[Web page revision data]
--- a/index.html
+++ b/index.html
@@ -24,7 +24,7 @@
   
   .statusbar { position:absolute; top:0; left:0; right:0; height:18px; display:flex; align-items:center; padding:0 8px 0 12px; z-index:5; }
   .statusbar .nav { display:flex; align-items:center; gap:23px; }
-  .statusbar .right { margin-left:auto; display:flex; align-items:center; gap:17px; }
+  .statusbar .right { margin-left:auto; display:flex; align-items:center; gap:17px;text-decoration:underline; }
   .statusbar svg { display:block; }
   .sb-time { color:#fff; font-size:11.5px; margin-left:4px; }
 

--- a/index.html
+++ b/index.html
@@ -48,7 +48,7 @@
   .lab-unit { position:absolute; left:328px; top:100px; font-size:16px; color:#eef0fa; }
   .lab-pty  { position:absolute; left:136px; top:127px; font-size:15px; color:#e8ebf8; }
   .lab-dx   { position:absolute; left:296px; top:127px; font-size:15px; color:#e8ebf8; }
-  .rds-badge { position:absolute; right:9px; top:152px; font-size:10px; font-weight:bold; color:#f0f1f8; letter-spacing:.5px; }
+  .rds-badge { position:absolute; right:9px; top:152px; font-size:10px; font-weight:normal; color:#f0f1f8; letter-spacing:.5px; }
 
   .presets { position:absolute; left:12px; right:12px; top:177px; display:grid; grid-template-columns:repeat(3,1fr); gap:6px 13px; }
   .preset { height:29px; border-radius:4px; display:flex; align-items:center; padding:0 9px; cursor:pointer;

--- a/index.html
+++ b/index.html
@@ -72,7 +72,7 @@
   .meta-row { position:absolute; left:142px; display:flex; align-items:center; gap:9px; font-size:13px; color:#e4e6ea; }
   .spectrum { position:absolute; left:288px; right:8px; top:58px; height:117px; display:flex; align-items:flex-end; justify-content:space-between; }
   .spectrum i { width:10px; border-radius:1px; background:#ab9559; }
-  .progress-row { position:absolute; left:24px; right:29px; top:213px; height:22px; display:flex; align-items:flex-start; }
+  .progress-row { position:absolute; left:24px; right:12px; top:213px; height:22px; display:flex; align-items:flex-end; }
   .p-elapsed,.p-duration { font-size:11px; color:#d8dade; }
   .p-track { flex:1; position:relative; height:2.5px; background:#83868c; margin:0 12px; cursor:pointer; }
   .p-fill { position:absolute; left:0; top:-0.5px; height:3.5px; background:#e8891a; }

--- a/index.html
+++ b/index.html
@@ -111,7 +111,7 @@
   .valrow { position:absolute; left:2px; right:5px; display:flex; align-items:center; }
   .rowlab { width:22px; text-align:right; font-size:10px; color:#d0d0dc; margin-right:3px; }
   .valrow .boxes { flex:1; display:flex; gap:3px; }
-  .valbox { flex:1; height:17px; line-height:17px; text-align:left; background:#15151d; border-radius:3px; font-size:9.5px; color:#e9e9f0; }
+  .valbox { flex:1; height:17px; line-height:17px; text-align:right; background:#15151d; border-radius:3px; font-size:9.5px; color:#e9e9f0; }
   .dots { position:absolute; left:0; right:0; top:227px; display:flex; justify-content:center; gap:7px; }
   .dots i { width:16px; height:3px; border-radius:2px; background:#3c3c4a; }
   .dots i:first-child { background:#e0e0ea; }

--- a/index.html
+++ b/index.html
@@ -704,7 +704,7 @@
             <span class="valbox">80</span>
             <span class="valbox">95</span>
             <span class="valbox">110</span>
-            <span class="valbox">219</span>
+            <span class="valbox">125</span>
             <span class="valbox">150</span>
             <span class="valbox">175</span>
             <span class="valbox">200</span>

What you have to do
From the entries above, restate word for word the lines from the line containing "position:absolute; left:328px; top:100px;" to the line containing "width:10px; border-radius:1px; background:#ab9559;", both ends included, and nothing more.

Answer to this problem
   .lab-unit { position:absolute; left:328px; top:100px; font-size:16px; color:#eef0fa; }
   .lab-pty  { position:absolute; left:136px; top:127px; font-size:15px; color:#e8ebf8; }
   .lab-dx   { position:absolute; left:296px; top:127px; font-size:15px; color:#e8ebf8; }
-  .rds-badge { position:absolute; right:9px; top:152px; font-size:10px; font-weight:bold; color:#f0f1f8; letter-spacing:.5px; }
+  .rds-badge { position:absolute; right:9px; top:152px; font-size:10px; font-weight:normal; color:#f0f1f8; letter-spacing:.5px; }
 
   .presets { position:absolute; left:12px; right:12px; top:177px; display:grid; grid-template-columns:repeat(3,1fr); gap:6px 13px; }
   .preset { height:29px; border-radius:4px; display:flex; align-items:center; padding:0 9px; cursor:pointer;

--- a/index.html
+++ b/index.html
@@ -72,7 +72,7 @@
   .meta-row { position:absolute; left:142px; display:flex; align-items:center; gap:9px; font-size:13px; color:#e4e6ea; }
   .spectrum { position:absolute; left:288px; right:8px; top:58px; height:117px; display:flex; align-items:flex-end; justify-content:space-between; }
   .spectrum i { width:10px; border-radius:1px; background:#ab9559; }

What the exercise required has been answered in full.